- DATA:
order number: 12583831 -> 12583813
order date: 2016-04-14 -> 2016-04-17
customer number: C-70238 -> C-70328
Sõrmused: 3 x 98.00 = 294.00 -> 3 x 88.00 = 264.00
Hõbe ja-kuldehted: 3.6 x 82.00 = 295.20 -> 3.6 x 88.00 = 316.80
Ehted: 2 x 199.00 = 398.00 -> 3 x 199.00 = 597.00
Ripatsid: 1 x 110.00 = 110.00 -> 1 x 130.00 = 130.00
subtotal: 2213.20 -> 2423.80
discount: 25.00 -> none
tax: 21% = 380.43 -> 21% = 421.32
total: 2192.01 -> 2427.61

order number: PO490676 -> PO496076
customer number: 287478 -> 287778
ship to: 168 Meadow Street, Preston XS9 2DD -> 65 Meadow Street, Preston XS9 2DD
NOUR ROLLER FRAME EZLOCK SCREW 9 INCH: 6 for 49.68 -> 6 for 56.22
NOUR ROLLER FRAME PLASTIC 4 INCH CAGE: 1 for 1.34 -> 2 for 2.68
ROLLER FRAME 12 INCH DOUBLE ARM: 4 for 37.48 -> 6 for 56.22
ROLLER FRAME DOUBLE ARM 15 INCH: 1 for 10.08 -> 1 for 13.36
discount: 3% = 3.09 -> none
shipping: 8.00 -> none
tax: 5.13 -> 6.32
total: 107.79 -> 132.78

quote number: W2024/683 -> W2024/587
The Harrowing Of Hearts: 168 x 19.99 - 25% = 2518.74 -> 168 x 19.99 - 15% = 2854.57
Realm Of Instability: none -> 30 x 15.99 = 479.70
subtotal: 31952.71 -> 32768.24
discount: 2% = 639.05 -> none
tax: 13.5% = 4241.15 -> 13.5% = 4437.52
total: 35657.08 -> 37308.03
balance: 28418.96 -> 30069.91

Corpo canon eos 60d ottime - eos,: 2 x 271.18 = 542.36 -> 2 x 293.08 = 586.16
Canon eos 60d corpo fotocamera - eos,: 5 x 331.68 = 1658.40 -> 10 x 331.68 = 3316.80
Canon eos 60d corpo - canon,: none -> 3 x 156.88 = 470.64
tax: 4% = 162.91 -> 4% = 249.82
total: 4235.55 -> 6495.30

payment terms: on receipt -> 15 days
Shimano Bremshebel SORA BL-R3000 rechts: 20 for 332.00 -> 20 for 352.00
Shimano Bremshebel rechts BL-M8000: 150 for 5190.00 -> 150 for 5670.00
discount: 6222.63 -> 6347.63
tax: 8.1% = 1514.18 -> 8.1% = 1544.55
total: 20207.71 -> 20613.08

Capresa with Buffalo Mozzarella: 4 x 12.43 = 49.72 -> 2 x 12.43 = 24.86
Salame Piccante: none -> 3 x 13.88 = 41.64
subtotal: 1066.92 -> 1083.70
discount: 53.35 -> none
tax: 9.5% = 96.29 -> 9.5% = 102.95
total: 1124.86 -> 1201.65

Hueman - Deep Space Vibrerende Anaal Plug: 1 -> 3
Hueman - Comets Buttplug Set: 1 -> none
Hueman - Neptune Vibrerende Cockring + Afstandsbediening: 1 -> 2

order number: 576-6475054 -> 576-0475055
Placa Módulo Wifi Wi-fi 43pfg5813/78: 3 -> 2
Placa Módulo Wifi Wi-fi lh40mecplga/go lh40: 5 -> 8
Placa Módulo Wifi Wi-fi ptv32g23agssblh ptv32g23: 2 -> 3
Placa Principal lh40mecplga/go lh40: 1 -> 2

- TASK TO CARRY OUT: Could you set down, word for word, only the lines above from the line with "NOUR ROLLER FRAME EZLOCK" to the line with "shipping: 8.00 -> none", including both?

- EXERCISE OUTPUT:
NOUR ROLLER FRAME EZLOCK SCREW 9 INCH: 6 for 49.68 -> 6 for 56.22
NOUR ROLLER FRAME PLASTIC 4 INCH CAGE: 1 for 1.34 -> 2 for 2.68
ROLLER FRAME 12 INCH DOUBLE ARM: 4 for 37.48 -> 6 for 56.22
ROLLER FRAME DOUBLE ARM 15 INCH: 1 for 10.08 -> 1 for 13.36
discount: 3% = 3.09 -> none
shipping: 8.00 -> none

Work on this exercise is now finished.